** WHAT NEEDS TO BE DONE **
Below are lines of data; restate word for word those running from the line containing "- We believe" to the line containing "part of #4193", inclusive, and no others.

** DATA RECORDS **
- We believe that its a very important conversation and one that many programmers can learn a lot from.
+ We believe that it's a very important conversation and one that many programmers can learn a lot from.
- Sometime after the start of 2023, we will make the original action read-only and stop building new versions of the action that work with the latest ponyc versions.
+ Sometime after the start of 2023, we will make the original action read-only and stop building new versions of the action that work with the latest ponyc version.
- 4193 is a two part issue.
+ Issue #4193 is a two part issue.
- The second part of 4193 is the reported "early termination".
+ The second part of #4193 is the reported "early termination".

---

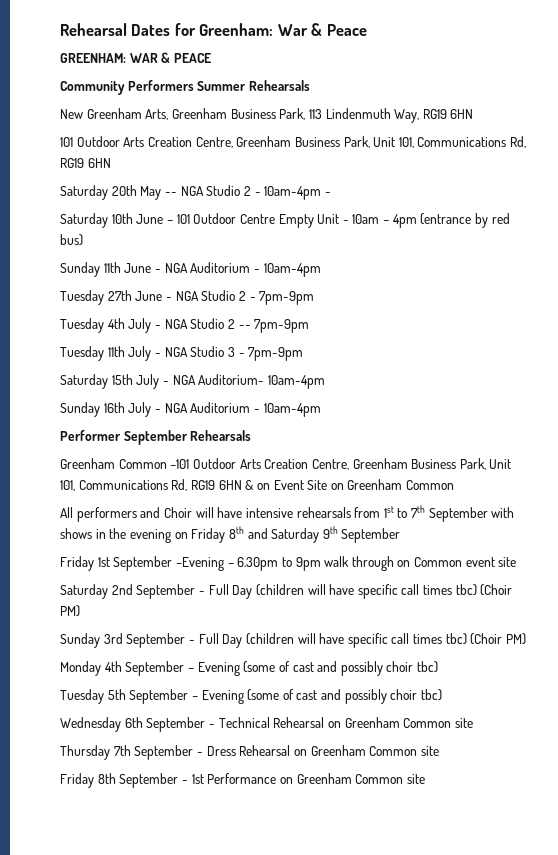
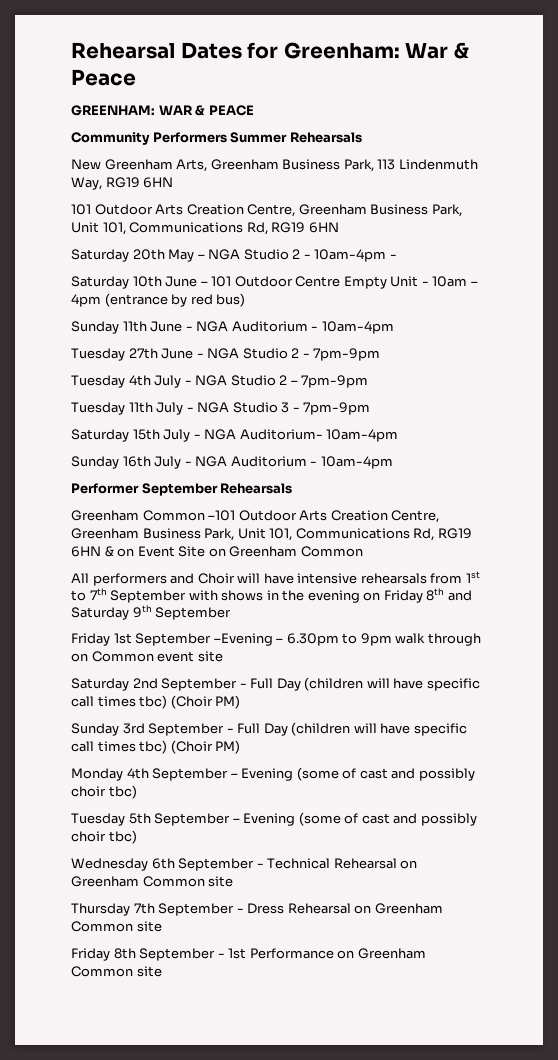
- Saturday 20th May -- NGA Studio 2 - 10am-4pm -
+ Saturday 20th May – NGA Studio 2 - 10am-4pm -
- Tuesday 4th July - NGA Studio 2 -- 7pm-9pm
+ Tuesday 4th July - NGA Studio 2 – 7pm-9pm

** PROBLEM SOLUTION **
- We believe that its a very important conversation and one that many programmers can learn a lot from.
+ We believe that it's a very important conversation and one that many programmers can learn a lot from.
- Sometime after the start of 2023, we will make the original action read-only and stop building new versions of the action that work with the latest ponyc versions.
+ Sometime after the start of 2023, we will make the original action read-only and stop building new versions of the action that work with the latest ponyc version.
- 4193 is a two part issue.
+ Issue #4193 is a two part issue.
- The second part of 4193 is the reported "early termination".
+ The second part of #4193 is the reported "early termination".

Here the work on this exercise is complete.